SPC105 plays a crucial role in spindle assembly checkpoint (SAC) signaling. To effectively study this function:

• Flow cytometry analysis: As demonstrated in studies of Kre28-Spc105 interaction, flow cytometry following nocodazole treatment can reveal defects in SAC activation. Wild-type cells arrest with 2C DNA content when treated with nocodazole, while SAC-deficient cells continue cycling .

• Checkpoint protein recruitment assays: Use immunofluorescence or live-cell imaging to analyze the recruitment of checkpoint proteins (Mad1, Mad2, Bub1, BubR1) to kinetochores in SPC105 mutants.

• Chromosome segregation analysis: Monitor chromosome segregation in cells with SPC105 mutations using fluorescently-tagged histones or chromosome-specific markers.

• Drug sensitivity testing: Test sensitivity to microtubule-targeting drugs like nocodazole. Cells with SAC defects typically show hypersensitivity to such compounds.

• Mitotic timing measurements: Measure the duration of mitosis in cells with SPC105 mutations, as SAC defects often lead to premature anaphase entry and shortened mitosis.

How can researchers integrate SPC105 studies with investigations of broader kinetochore complexes?

SPC105 functions within the larger KMN network and interacts with multiple kinetochore components.
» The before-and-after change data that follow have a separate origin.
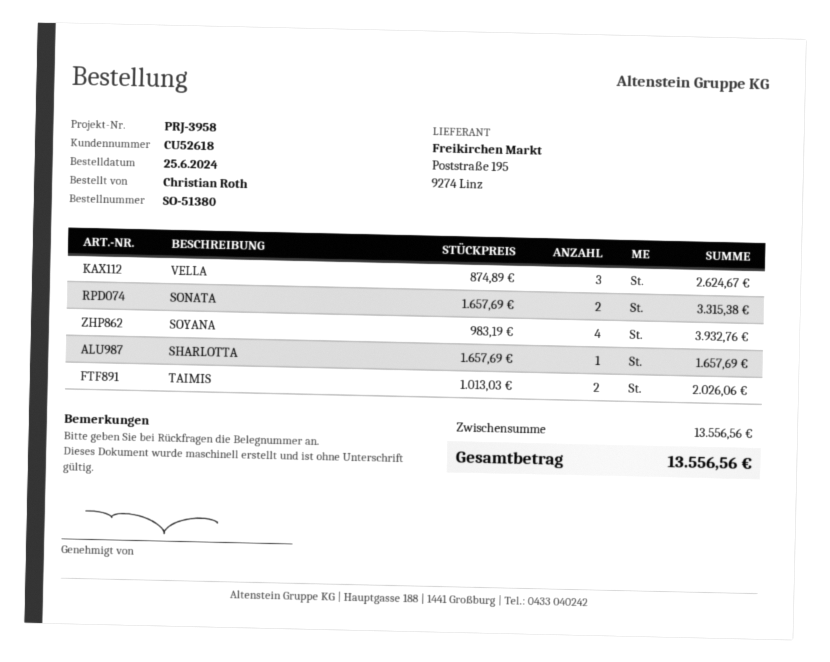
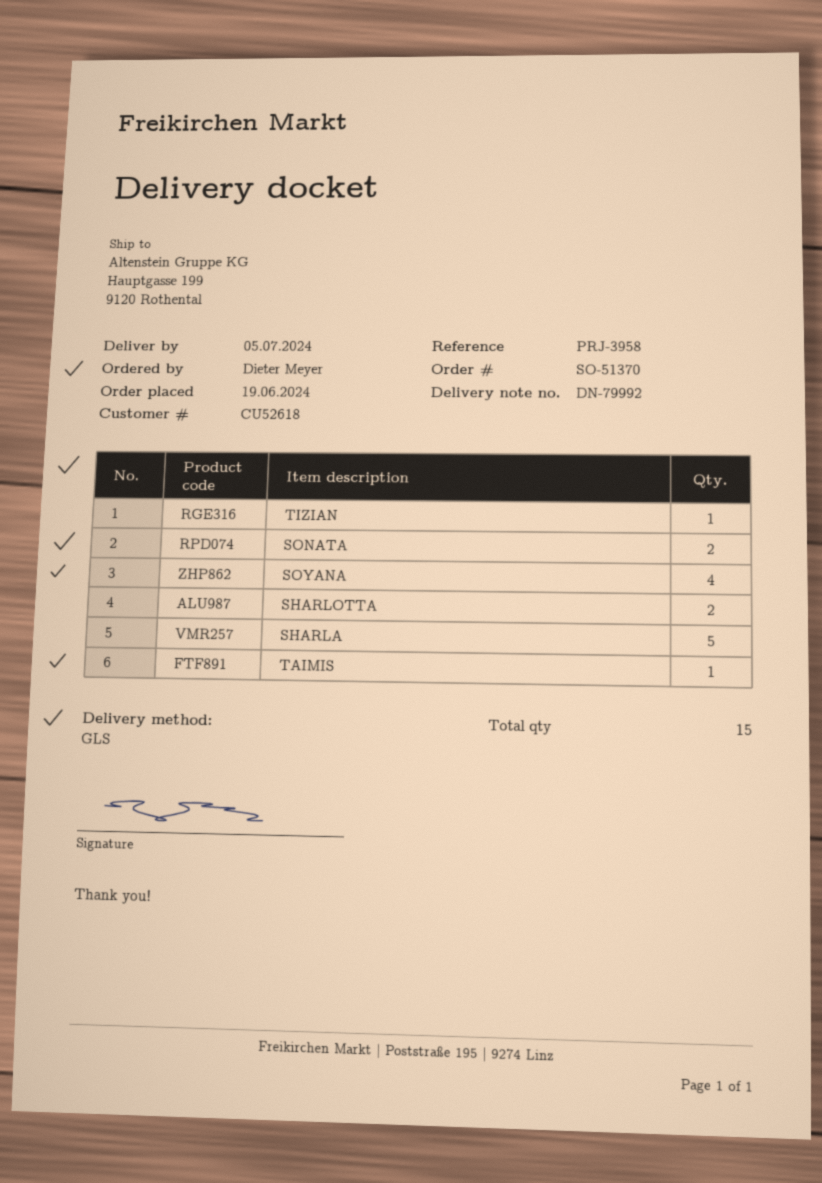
order number: SO-51380 -> SO-51370
order date: 2024-06-25 -> 2024-06-19
ordered by: Christian Roth -> Dieter Meyer
VELLA: 3 -> none
SHARLOTTA: 1 -> 2
TAIMIS: 2 -> 1
TIZIAN: none -> 1
SHARLA: none -> 5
To study SPC105 in this broader context:

• Proximity labeling approaches: Consider BioID or APEX2 proximity labeling techniques to identify proteins in close proximity to SPC105 in living cells.
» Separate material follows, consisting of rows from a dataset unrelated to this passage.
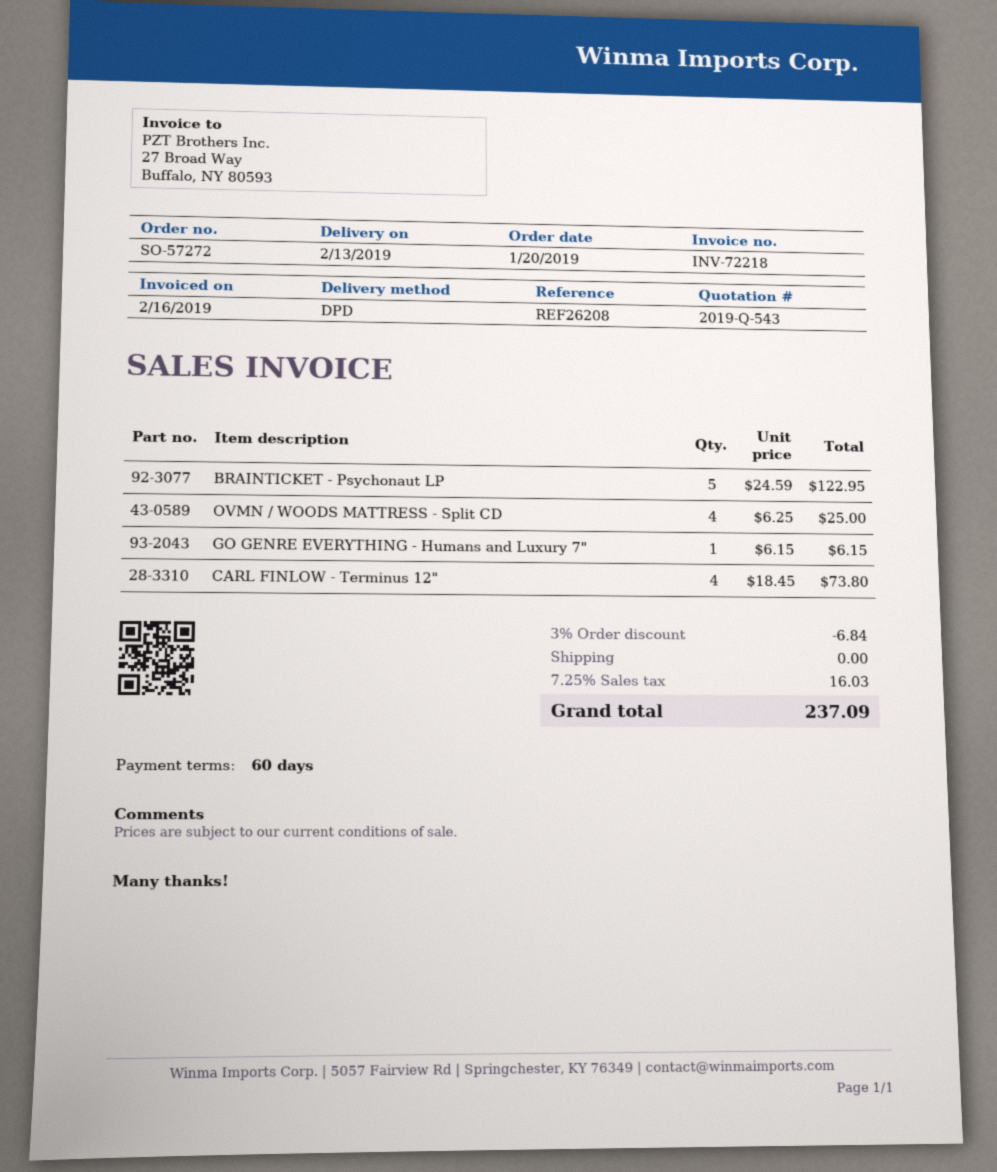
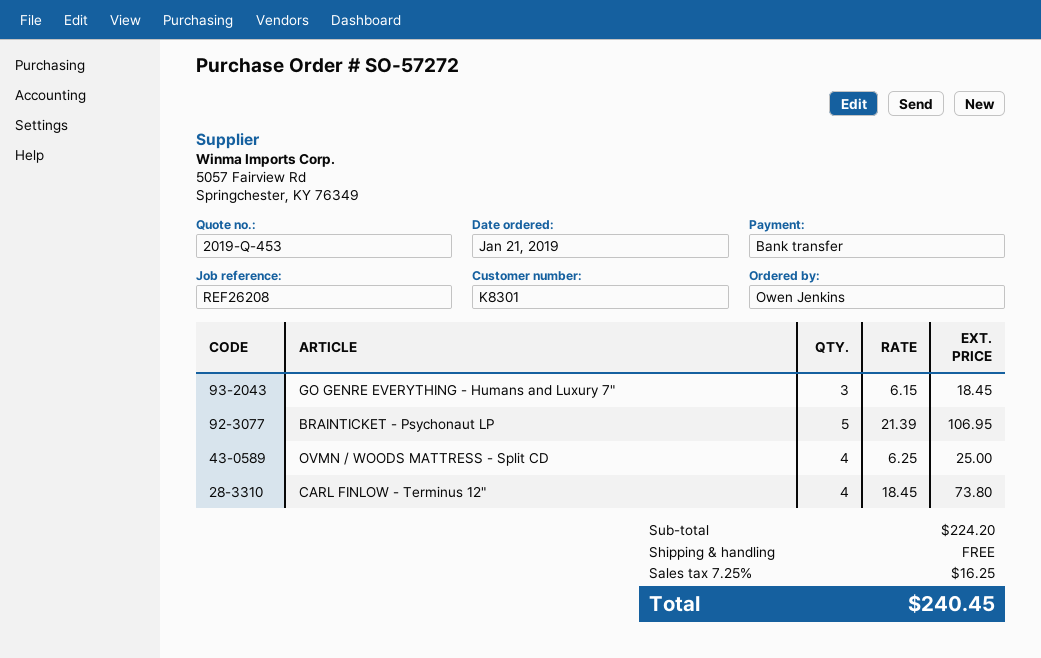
quote number: 2019-Q-543 -> 2019-Q-453
order date: 2019-01-20 -> 2019-01-21
BRAINTICKET - Psychonaut LP: 5 x 24.59 = 122.95 -> 5 x 21.39 = 106.95
GO GENRE EVERYTHING - Humans and Luxury 7": 1 x 6.15 = 6.15 -> 3 x 6.15 = 18.45
discount: 3% = 6.84 -> none
tax: 7.25% = 16.03 -> 7.25% = 16.25
total: 237.09 -> 240.45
• Structural biology integration: Combine antibody-based techniques with structural approaches (X-ray crystallography, cryo-EM) to understand how SPC105 fits within larger kinetochore assemblies.

• Reconstitution experiments: Use purified components to reconstitute SPC105-containing complexes in vitro, allowing precise manipulation and functional analysis.

• Interdependency analysis: Systematically deplete kinetochore components and assess effects on SPC105 localization and vice versa to establish recruitment hierarchies.

• Super-resolution microscopy: Use techniques like STORM or STED microscopy with SPC105 antibodies to precisely map SPC105 positioning within the kinetochore structure.

What emerging technologies are likely to advance SPC105 antibody-based research?

Several cutting-edge approaches are poised to enhance SPC105 research:

• CRISPR gene editing: Precise modification of endogenous SPC105 genes for functional studies and antibody epitope tagging.

• Single-cell genomics and proteomics: Analyzing SPC105 expression, localization, and interactions at single-cell resolution to capture cell-to-cell variation.

• Quantitative super-resolution microscopy: Combining specific antibodies with advanced imaging to precisely count and localize SPC105 molecules at kinetochores.

• Optogenetic approaches: Light-controlled manipulation of SPC105 function to study temporal aspects of its role in kinetochore assembly and checkpoint signaling.

• Integrative multi-omics approaches: Combining genomics, proteomics, and functional studies to build comprehensive models of SPC105 function across different organisms and cell types.